Dental loupes are effectively magnifying glasses used by clinicians to perform their tasks. They are quickly becoming popular with both dentists and dental students. In fact, in the United States, the majority of dental students are using magnification. Students in the UK are now beginning to catch up.

Why Use Loupes?

Aside from the obvious benefit of magnification of your clinical work, dental loupes are effective in eliminating back strain as it forces the operator to adopt a better posture. This happens because you lose focus if you get too close to the object. Common magnifications available are from x2 to x4+, depending on user preferences and the nature of clinical work being performed. As you can imagine, Endodontics would benefit more from higher magnification.

Magnification and resolution must be established for a successful pair of loupes. Resolution is the ability to distinguish two separate objects, whereas magnification is the degree of enlargement. Field of vision is the term used when an individual is looking down a pair of loupes and is able to see from the entire length from left to the right at any one given time. Typically, a higher degree of magnification results in a smaller field of vision.

Through the Lens (TTL) on Left, Flip up on Right

There are several different types of Dental loupes in the market, the main two are: Through the Lens (TTL), and Flip up Loupes. TTL loupes have the magnification built onto the lens, which means they cannot be moved – whereas Flip up loupes have a movable arm attached to the magnification and are adjustable. Both offer advantages and disadvantages:

TTL Loupes

  • Advantages
    • Lighter weight to equivalent Flip ups
    • Offer wider field of vision
    • Custom fit to individual at the most optimal ergonomic position
    • Better comfortable fit
    • Prescription glasses can be incorporated onto the lens
  • Disadvantages
    • They generally cost more than the equivalent magnification Flip ups
    • If a prescription glasses change, the loupes would need to be sent back to the manufacturer to be modified
    • Cannot be removed, so communicating with the patient can be troublesome
    • Only the clinician they are prescribed for can use them.

Flip Up Loupes

  • Advantages
    • Cost less than TTL loupes
    • Easily flipped up for better vision for routine tasks
    • Not operator specific
    • Prescription glasses can be easily changed on the lens
  • Disadvantages
    • Angle of declination is adjustable so you wont always get the most ergonomic position, strain to eyes and/or musculoskeletal systems
    • Weigh more than the equivalent TTL and potentially cause uneven weight distribution
    • Narrower field of vision

What needs to be considered when purchasing a pair of dental loupes?

  • TTL or Flip ups
  • Working distance
  • Depth of field
  • Light unit

The working distance can be defined as the distance from your loupes to the object in question. This distance can be measured if you position yourself with a patient lying on the dental chair. The distance is from your eyes, to the patients’ mouth when you are sat upright.

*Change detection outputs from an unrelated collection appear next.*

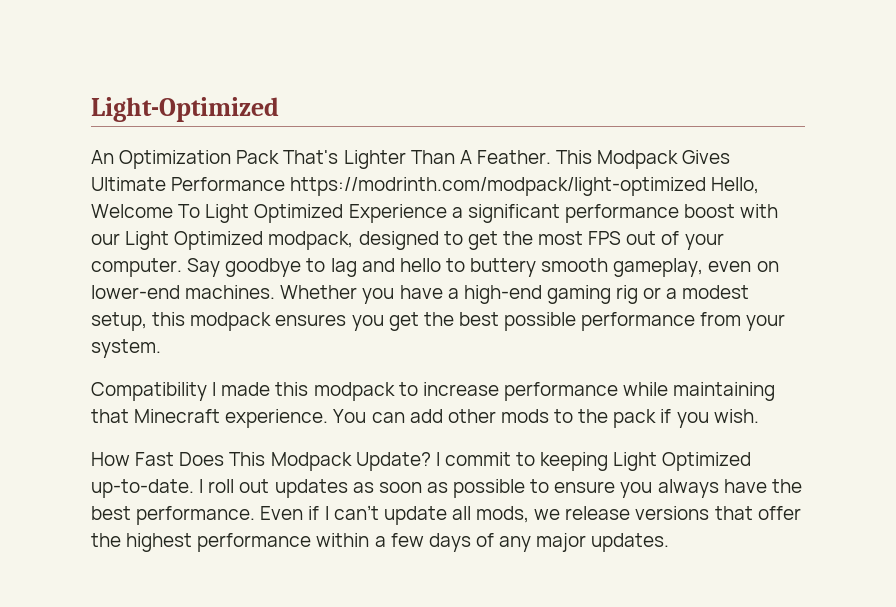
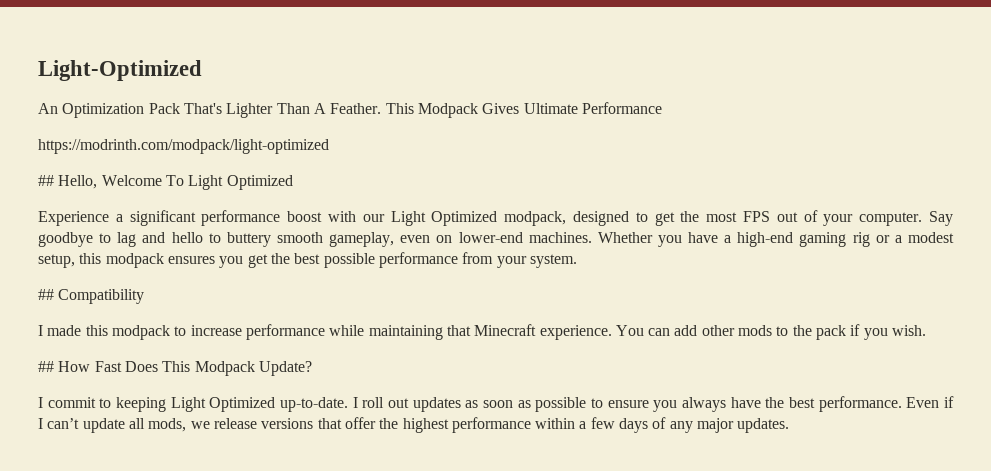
- This Modpack Gives Ultimate Performance https://modrinth.com/modpack/light-optimized Hello, Welcome To Light Optimized Experience a significant performance boost with our Light Optimized modpack, designed to get the most FPS out of your computer.
+ This Modpack Gives Ultimate Performance
+ https://modrinth.com/modpack/light-optimized
+ ## Hello, Welcome To Light Optimized
+ Experience a significant performance boost with our Light Optimized modpack, designed to get the most FPS out of your computer.
- Compatibility I made this modpack to increase performance while maintaining that Minecraft experience.
+ ## Compatibility
+ I made this modpack to increase performance while maintaining that Minecraft experience.
- How Fast Does This Modpack Update? I commit to keeping Light Optimized up-to-date.
+ ## How Fast Does This Modpack Update?
+ I commit to keeping Light Optimized up-to-date.

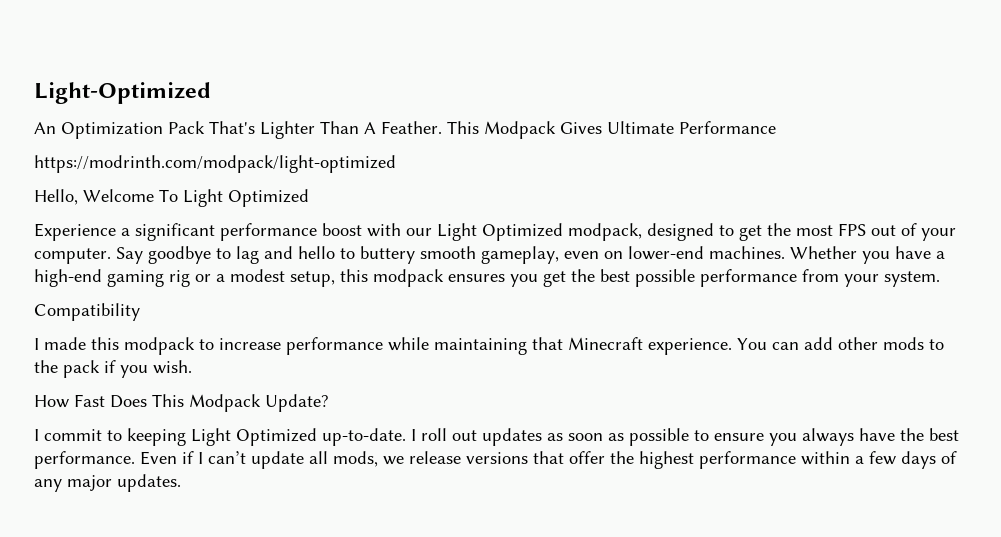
- ## Hello, Welcome To Light Optimized
+ Hello, Welcome To Light Optimized
- ## Compatibility
+ Compatibility
- ## How Fast Does This Modpack Update?
+ How Fast Does This Modpack Update?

The depth of field is the ability to focus on an object in several different levels. Eg, If you have a set working distance for your loupes, that is the optimum distance to focus on. So if your depth of field is for example 10cm, you would be able to move back 5cm and 5 cm forward and still see the object clearly. If you move away from this depth of field, you would be out of focus and the object would seem blurry. It is beneficial to have a large depth of field so the loupes are more forgiving when you are operating with them.

A Light unit can be attached to the loupes and aid in the vision and detail. These are expensive but very effective in conjunction with loupes. Many argue that the combination of dental loupes with a light is significantly more effective than just loupes on their own. What some students choose to do is buy dental loupes and learn to work and appreciate magnification, and then later invest in a light to further appreciate the benefits.